--- Records Enclosed Below ---

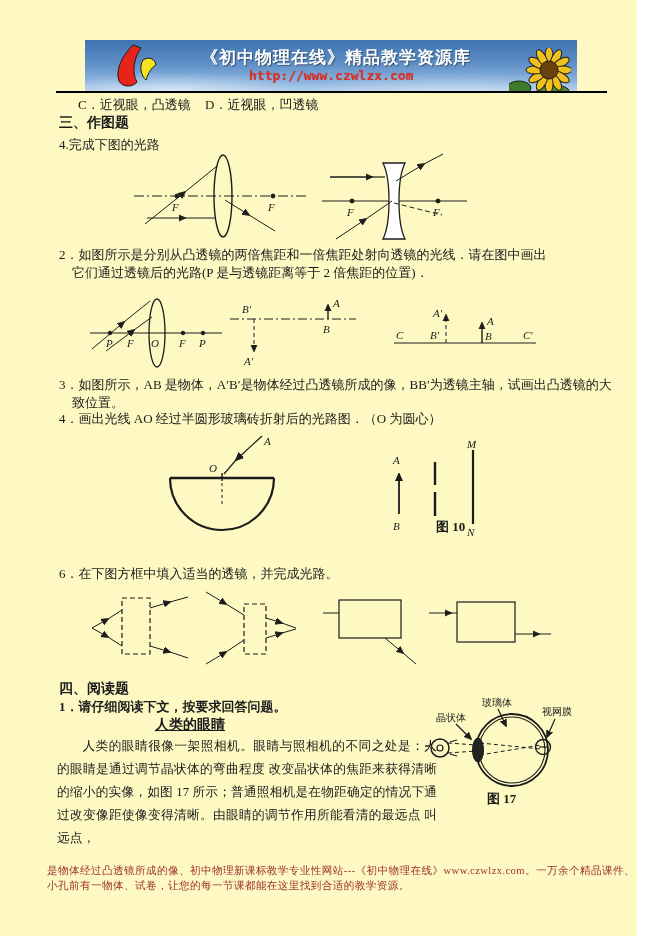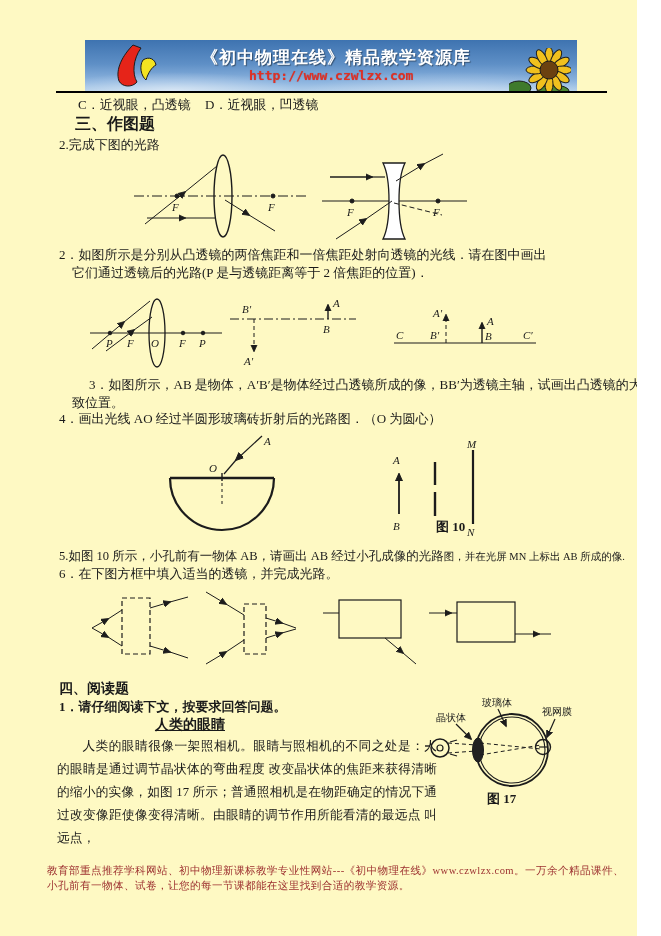"三、作图题" div.abs { font-size: 16px -> 14px; margin-left: 16px -> none }
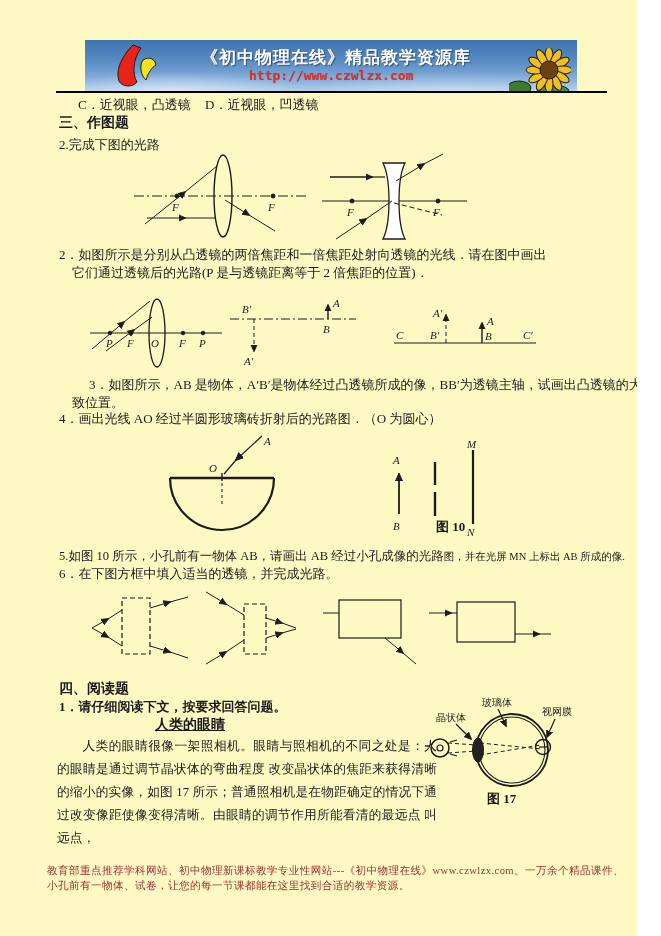"2.完成下图的光路" div.abs { text: 2 -> 4 }
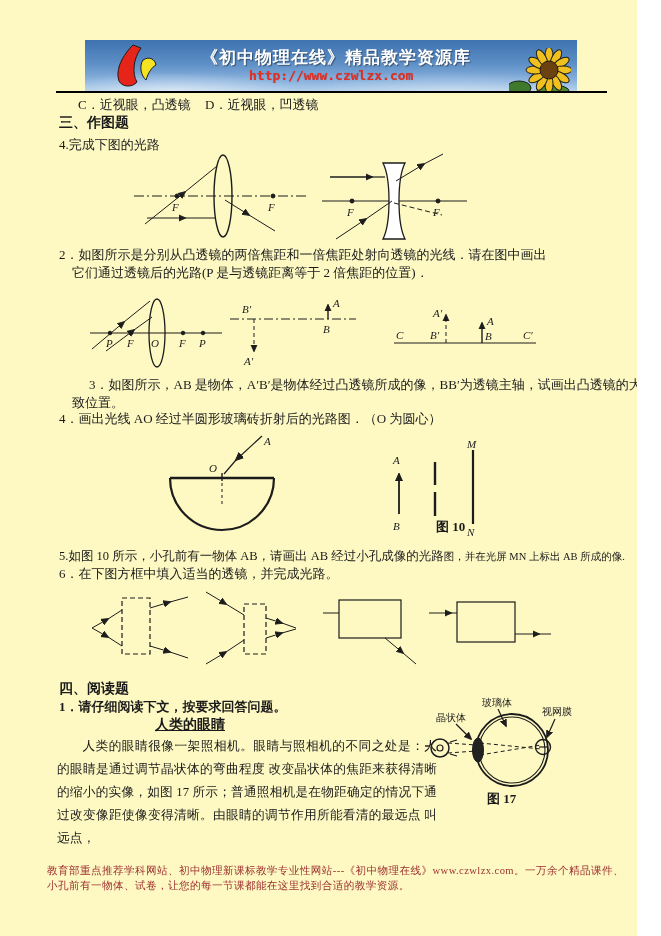"3．如图所示，AB" div.abs { margin-left: 30px -> none }
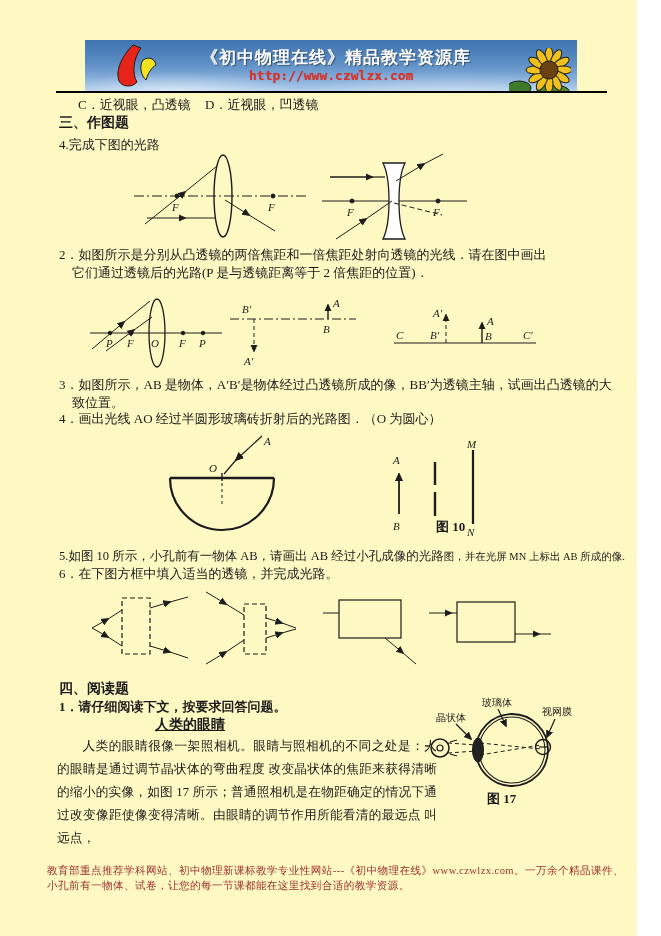"5.如图 10 所示，小孔前有一物体 AB，请画出 AB" div.abs { html: <div><span>5.如图 10 所示，小孔前有一物体 AB，请画出 AB 经过小孔成像的光路</span><span>图，并在光屏 MN 上标出 AB 所成的像.</span></div> -> none }
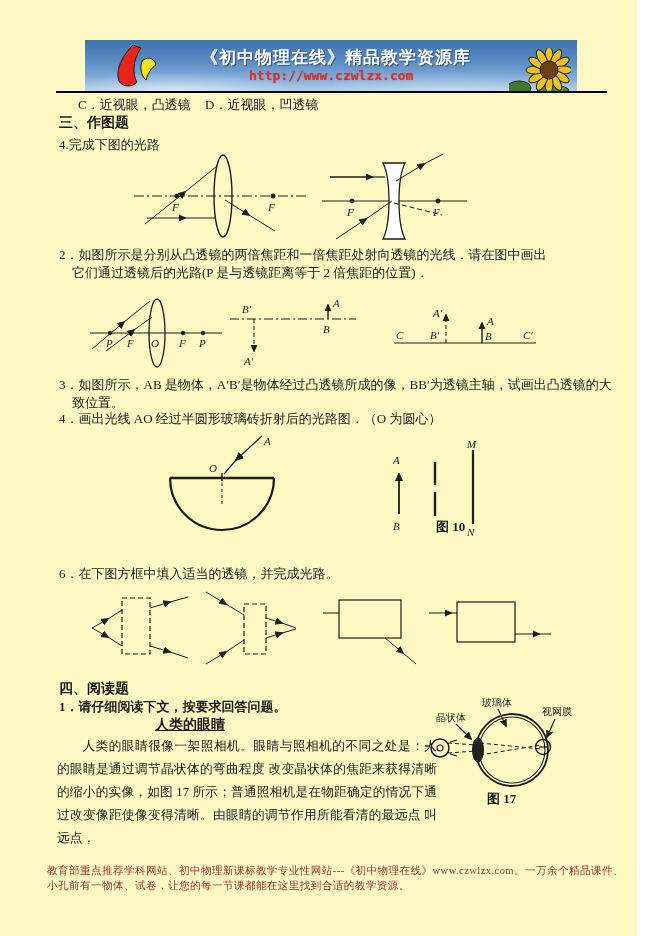"教育部重点推荐学科网站、初中物理新课标教学专业性网站---《初中物理在线》www" div.abs { text: 教育部重点推荐学科网站 -> 是物体经过凸透镜所成的像 }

--- End of Enclosed Records ---

== Exercise aim ==
Starting at the line that holds "text: 2 -> 4", print each line through the last one of the entries above, exactly and with both ends included; no pictures.

== Answer space ==
"2.完成下图的光路" div.abs { text: 2 -> 4 }
"3．如图所示，AB" div.abs { margin-left: 30px -> none }
"5.如图 10 所示，小孔前有一物体 AB，请画出 AB" div.abs { html: <div><span>5.如图 10 所示，小孔前有一物体 AB，请画出 AB 经过小孔成像的光路</span><span>图，并在光屏 MN 上标出 AB 所成的像.</span></div> -> none }
"教育部重点推荐学科网站、初中物理新课标教学专业性网站---《初中物理在线》www" div.abs { text: 教育部重点推荐学科网站 -> 是物体经过凸透镜所成的像 }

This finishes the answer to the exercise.